Treasury denies asset management study ignored SEC feedback
WASHINGTON May 14 (Reuters) - The U.S. Treasury Department is staunchly refuting claims by Republican lawmakers that a research report highlighting risks in the asset management industry failed to incorporate feedback from the sector's primary regulator.
In a terse 11-page letter to Congressman Darrell Issa, which was reviewed by Reuters, the Treasury Department insisted this week that its independent research office "engaged extensively" with the Securities and Exchange Commission before publishing the September 2013 study.
The study by the Treasury's Office of Financial Research (OFR) sent shockwaves through the industry because it concluded that certain activities by large asset managers could pose systemic risks. It raised concerns, among other issues, about a reliance on borrowing and use of derivatives to boost returns.
Industry executives say the study was deeply flawed, and fear it could be used by the U.S. Financial Stability Oversight Council to impose tougher rules on asset managers.

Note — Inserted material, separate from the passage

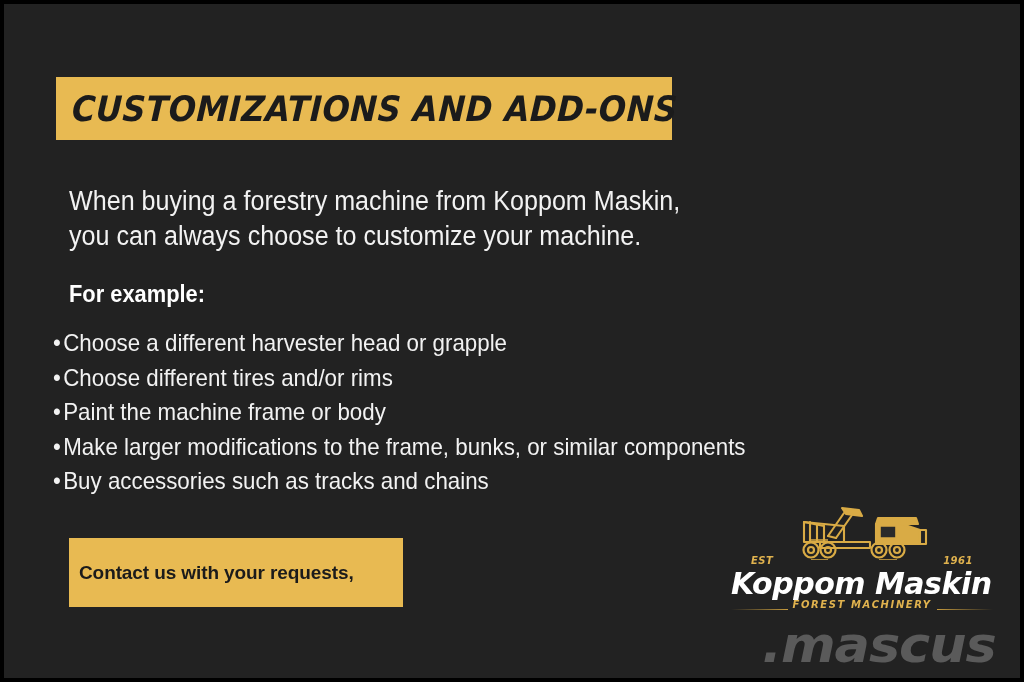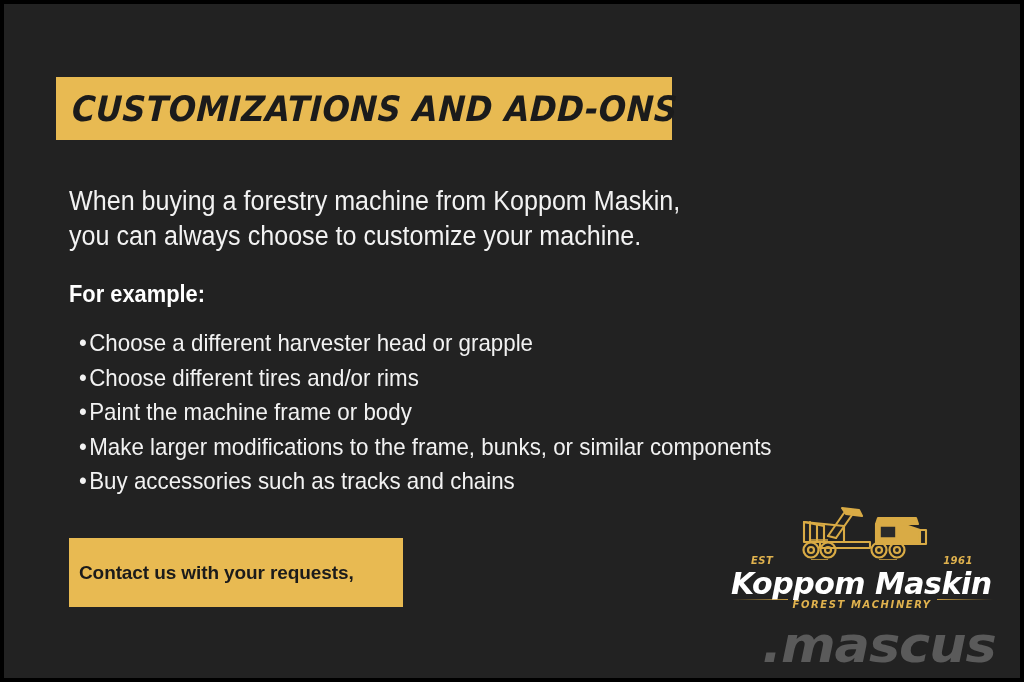"•Choose a different harvester head" .bullets { left: 75px -> 49px }
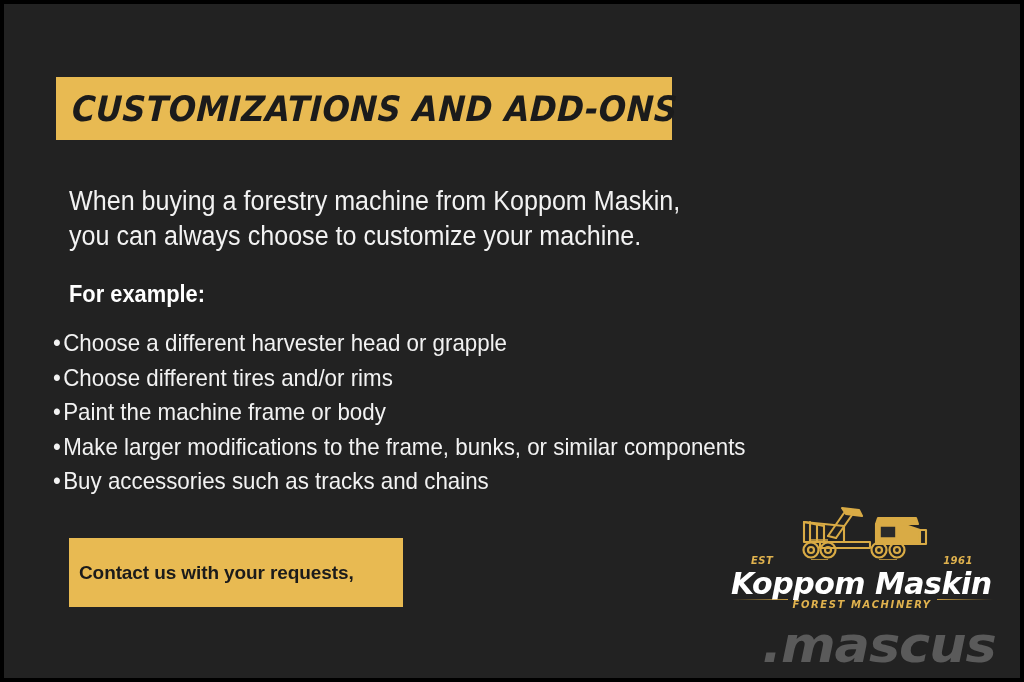"FOREST MACHINERY" .logo-tagline-row { align-items: flex-start -> flex-end }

That body of regulators has the power to designate large firms as "systemic," and it plans to hold a public meeting next Monday to further explore whether asset managers may pose threats to financial stability.
Reuters previously reported that the SEC privately agreed the study was flawed, and put it out for public comment so that critics could vent their frustrations.
Documents obtained by the House of Representatives' oversight committee, which Issa chairs, confirmed that the SEC and the OFR had disagreements, and that the agency pushed for sweeping changes prior to the study's release.
Issa and Congressman Jim Jordan of Ohio wrote to Treasury Secretary Jack Lew last month demanding answers from the department as to why the OFR "paid lip service" to the SEC staff's suggestions on the report. However, in the letter back to Issa this week, Treasury insisted that the OFR worked well with the SEC and incorporated many of the agency's suggestions.
"In addition to written comments, there were at least 13 telephonic and in-person meetings," wrote Alastair Fitzpayne, an assistant secretary for legislative affairs at Treasury. "Throughout this collaborative, eight-month process, the study was refined, resulting in a stronger, clearer, more concise draft."
In addition to insisting that the OFR and SEC worked closely together on the report, the Treasury's May 13 letter pushed back against criticism that the asset management study was drafted to justify imposing additional regulation on firms.
"Your letter suggests that there may have been a predetermined outcome to the OFR's research," the letter says. "We respectfully disagree."